Perhaps we could move to auto-creation as an option after we do the explicit version?

In terms of Group Settings, it would be something like

Settings Section: Membership (i.e. the existing section)
Settings Group Title: Authentication Management
Settings:

  • Service: List of authentication services. “All” would be an option. This setting would also function as an “enabled / disabled” state for this feature set. i.e. the default would be “None”.
  • Claim: text input to identify id token claim. The “description” for this feature (perhaps in a post here on meta) would explain the supported formats, e.g. boolean, comma-delineated string etc.
  • Mode: see below

Yes, if there was a strict / permissive setting we’d have to explain it concisely. I think the way to approach that would be to focus on “addition” and “removal”. You could perhaps describe it like this

Setting: “Mode”

Option 1 (permissive):

  • Label: “Add Members”
  • Description: “Allow members to be added to this group on authentication”

Option 2 (strict):

  • Label: “Add and Remove Members”
  • Description: “Allow members to be both added and removed on authentication. This will disable manual membership controls.”

The reason I’m keen to keep the “permissive” option is that when working with clients on this kind of thing before, that is the most common use case, i.e.

  • The main need is to allow for access to a group depending on a state in an external service

  • The need to remove access depending on the state in the external service is more marginal, i.e. people do lose access and should be removed, but this is relatively less important

  • There is often a desire to retain the ability to manually control membership in Discourse.
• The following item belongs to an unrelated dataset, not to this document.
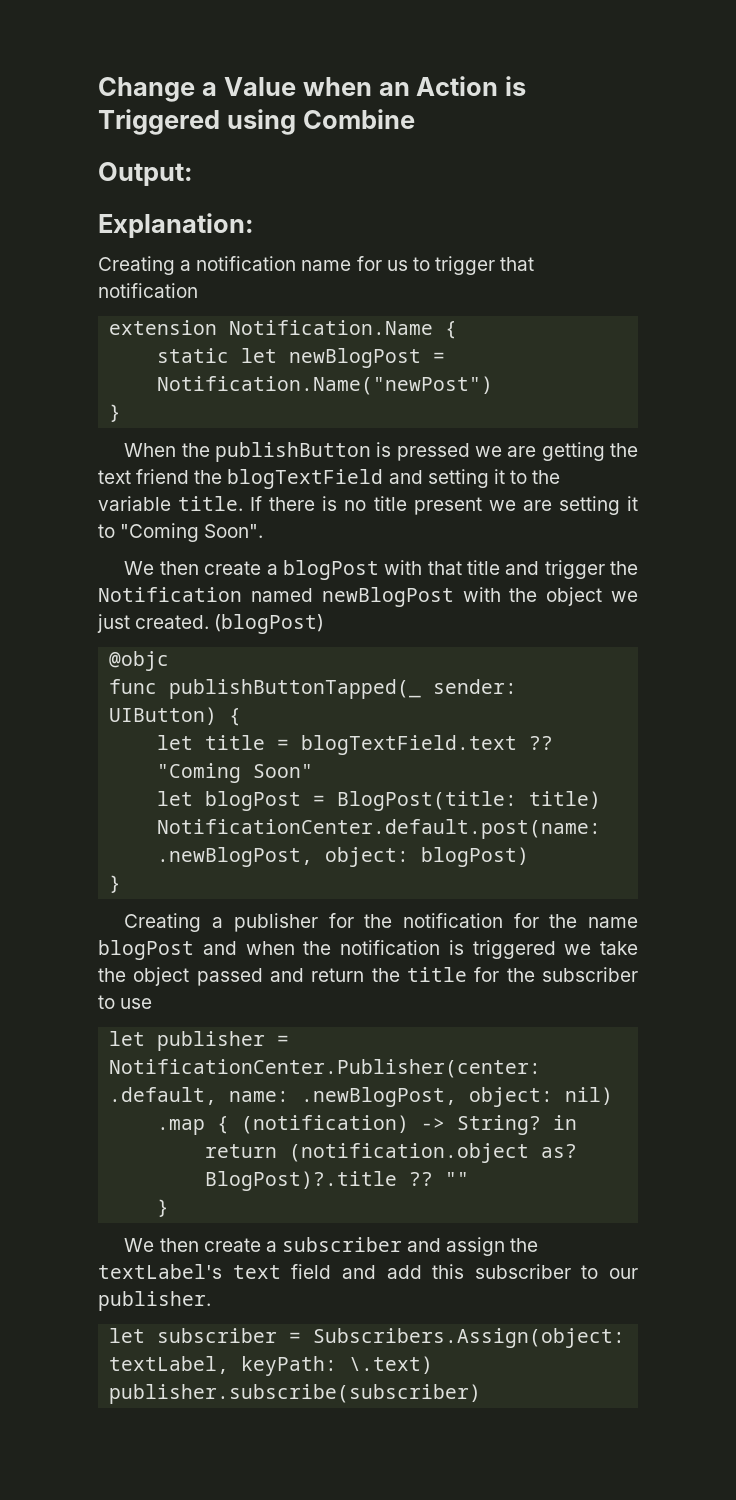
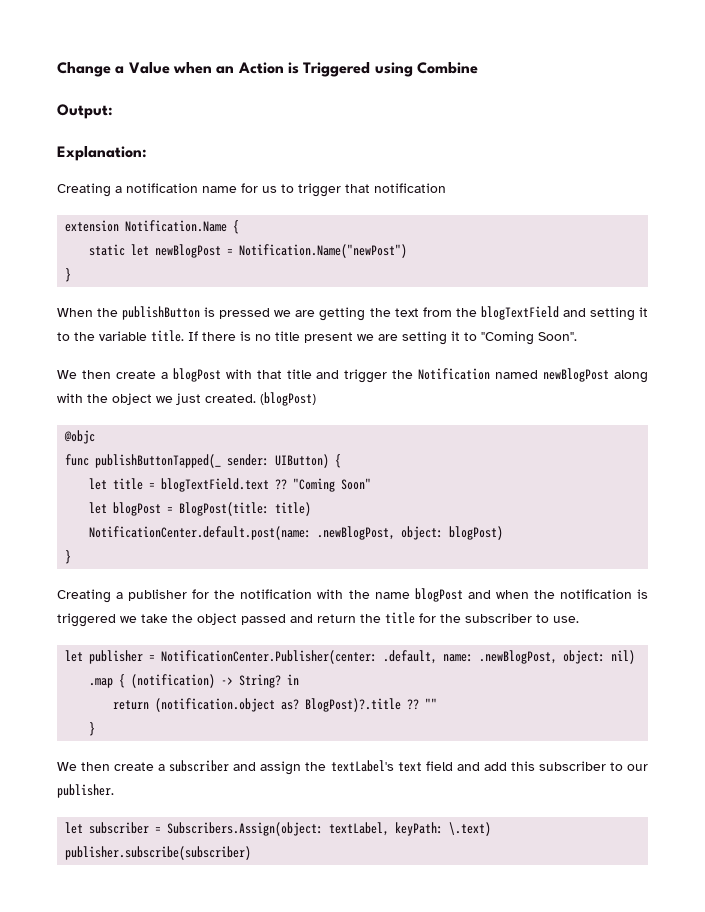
[136,469,190,484] friend -> [422,307,452,317] from
(454, 597) none -> [614,370,649,383] along
[513,913,539,928] for -> [317,589,344,599] with
[120,998,153,1009] use -> [553,616,579,623] use.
When I’ve implemented the “strict” approach this has been “surprising” (i.e. “Why did person X lose membership?”) despite explaination(s) and it functioning (technically) as it should.

Yes this is important, as folks will often wonder “why” someone is added or removed, particularly in strict mode, and we (i.e. “Discourse”) won’t have control over the veracity of the claims the external auth service is making.

Perhaps a new type of “Remove User” and “Add User” action that includes the auth service responsible for the action, i.e. “Remove User ([service name])”.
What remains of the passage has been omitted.